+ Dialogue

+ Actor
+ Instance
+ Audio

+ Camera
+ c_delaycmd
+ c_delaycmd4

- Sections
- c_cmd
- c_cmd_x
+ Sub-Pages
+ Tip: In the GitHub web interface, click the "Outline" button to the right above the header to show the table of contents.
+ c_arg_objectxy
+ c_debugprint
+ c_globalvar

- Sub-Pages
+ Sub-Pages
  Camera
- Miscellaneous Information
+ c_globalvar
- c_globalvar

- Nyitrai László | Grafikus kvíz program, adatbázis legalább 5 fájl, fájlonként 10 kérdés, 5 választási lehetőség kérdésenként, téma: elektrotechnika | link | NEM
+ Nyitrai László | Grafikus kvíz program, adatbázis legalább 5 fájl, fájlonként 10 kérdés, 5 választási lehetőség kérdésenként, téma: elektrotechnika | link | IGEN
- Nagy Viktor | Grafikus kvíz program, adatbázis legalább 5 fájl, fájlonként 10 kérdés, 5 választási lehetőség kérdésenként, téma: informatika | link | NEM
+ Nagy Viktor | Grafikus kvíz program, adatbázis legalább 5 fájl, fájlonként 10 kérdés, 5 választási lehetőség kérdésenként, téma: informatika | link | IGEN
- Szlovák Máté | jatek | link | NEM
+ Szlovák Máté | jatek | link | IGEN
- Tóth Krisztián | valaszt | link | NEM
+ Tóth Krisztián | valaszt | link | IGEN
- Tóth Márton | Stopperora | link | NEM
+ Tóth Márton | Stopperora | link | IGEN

──────────────────────────────

# ACTIVITY:
Write down again the exact lines running from the beginning of the data to the line containing "- Nagy Viktor", with both ends included.

# WRITTEN REPLY:
+ Dialogue

+ Actor
+ Instance
+ Audio

+ Camera
+ c_delaycmd
+ c_delaycmd4

- Sections
- c_cmd
- c_cmd_x
+ Sub-Pages
+ Tip: In the GitHub web interface, click the "Outline" button to the right above the header to show the table of contents.
+ c_arg_objectxy
+ c_debugprint
+ c_globalvar

- Sub-Pages
+ Sub-Pages
  Camera
- Miscellaneous Information
+ c_globalvar
- c_globalvar

- Nyitrai László | Grafikus kvíz program, adatbázis legalább 5 fájl, fájlonként 10 kérdés, 5 választási lehetőség kérdésenként, téma: elektrotechnika | link | NEM
+ Nyitrai László | Grafikus kvíz program, adatbázis legalább 5 fájl, fájlonként 10 kérdés, 5 választási lehetőség kérdésenként, téma: elektrotechnika | link | IGEN
- Nagy Viktor | Grafikus kvíz program, adatbázis legalább 5 fájl, fájlonként 10 kérdés, 5 választási lehetőség kérdésenként, téma: informatika | link | NEM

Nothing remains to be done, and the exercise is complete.